🤖 AI Summary
This work addresses the limitations of current large language models (LLMs) in time series forecasting, particularly their difficulty in capturing fine-grained, non-stationary patterns and adapting flexibly to task-specific intentions. The study introduces, for the first time, an active probing paradigm into LLM-based time series prediction, proposing an instruction-aware dynamic probing mechanism. By injecting multi-level instructions and generating adaptive queries, the method constructs sample-level probes that, combined with instruction-aware self-attention and temporal cross-attention, jointly guide the alignment of task intent with fine-grained semantic priors.

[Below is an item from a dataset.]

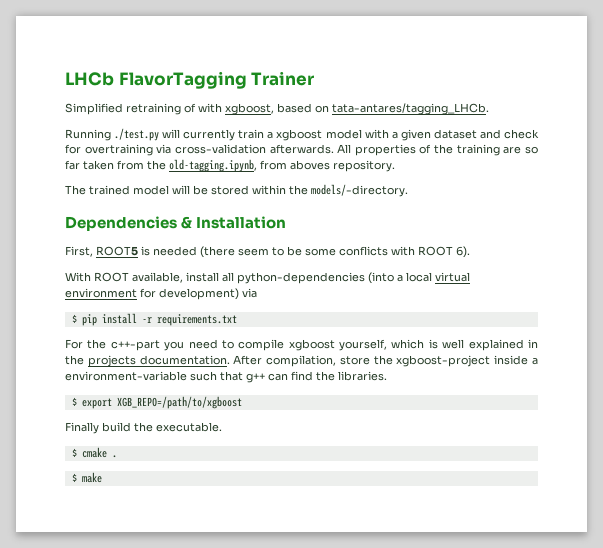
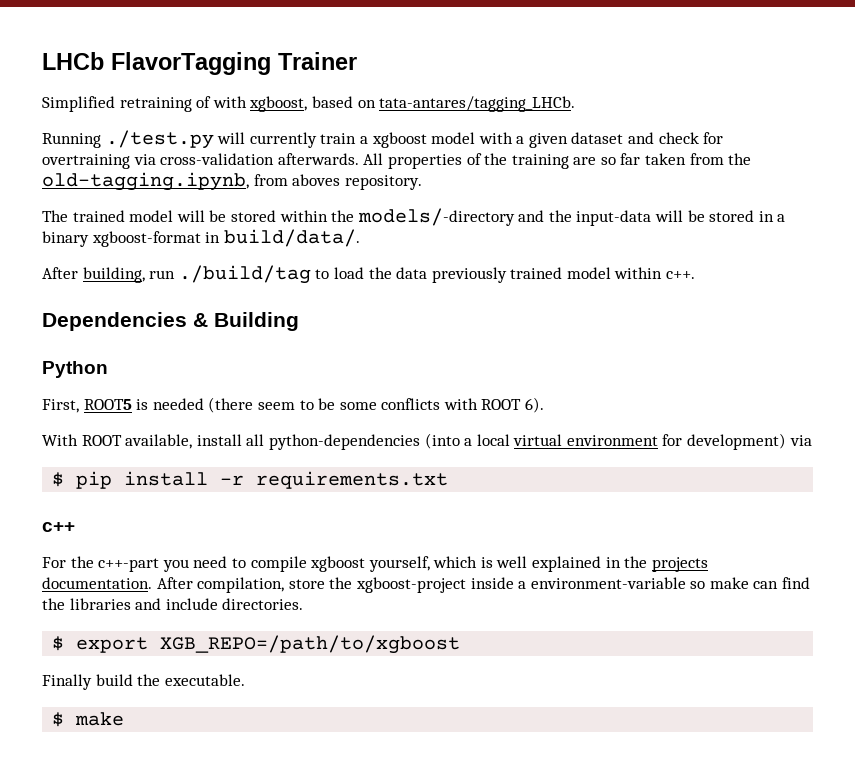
[311,184,408,197] models/-directory. -> [357,208,786,226] [42,229,360,247] [42,265,696,284] models/-directory and the input-data will be stored in a binary xgboost-format in build/data/. // After building, run ./build/tag to load the data previously trained model within c++.
[196,216,287,229] Installation -> [214,312,299,331] [42,361,108,378] Building // Python
(237, 320) none -> [42,522,75,532] // c++
[190,371,387,383] such that g++ can find the libraries. -> [690,577,811,589] [42,598,304,610] so make can find the libraries and include directories.
[71,447,117,458] // $ cmake . -> (245, 680) none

Evaluated on seven real-world benchmarks, the approach outperforms state-of-the-art models and achieves up to a 37% reduction in prediction error under cross-domain zero-shot transfer, significantly enhancing generalization and reasoning capabilities in complex forecasting scenarios.
📝 Abstract
Large Language Models (LLMs) have recently demonstrated impressive potential for time series forecasting. However, existing methods predominantly rely on passive modality alignment or static task reprogramming, which often fail to capture fine-grained, non-stationary temporal patterns or to adapt to nuanced task intents. In this paper, we propose Instruction-aware Active Probing (InA-Probe), which shifts the paradigm from passive alignment toward an active, instruction-driven probing mechanism. Specifically, we design a Multi-Level Instruction Injection mechanism that enriches the model with both global task objectives and fine-grained, patch-level semantic priors. Building on this, an Adaptive Query Generation module produces sample-specific probes that are dynamically modulated by the temporal context. These probes are then refined through a dual-stage attention process: they first internalize task-specific intents via Instruction-Aware Self-Attention, and subsequently interrogate the projected temporal representations through Temporal Cross-Attention to extract salient patterns. Comprehensive experiments on seven real-world benchmarks show that InA-Probe consistently outperforms state-of-the-art deep learning and LLM-based baselines, excelling in both one-for-all generalization and zero-shot transfer while reducing forecasting error by up to 37\% in challenging cross-domain scenarios. Ablation studies further confirm that the synergy between adaptive querying and fine-grained instructions is key to unlocking the reasoning power of LLMs for complex time series.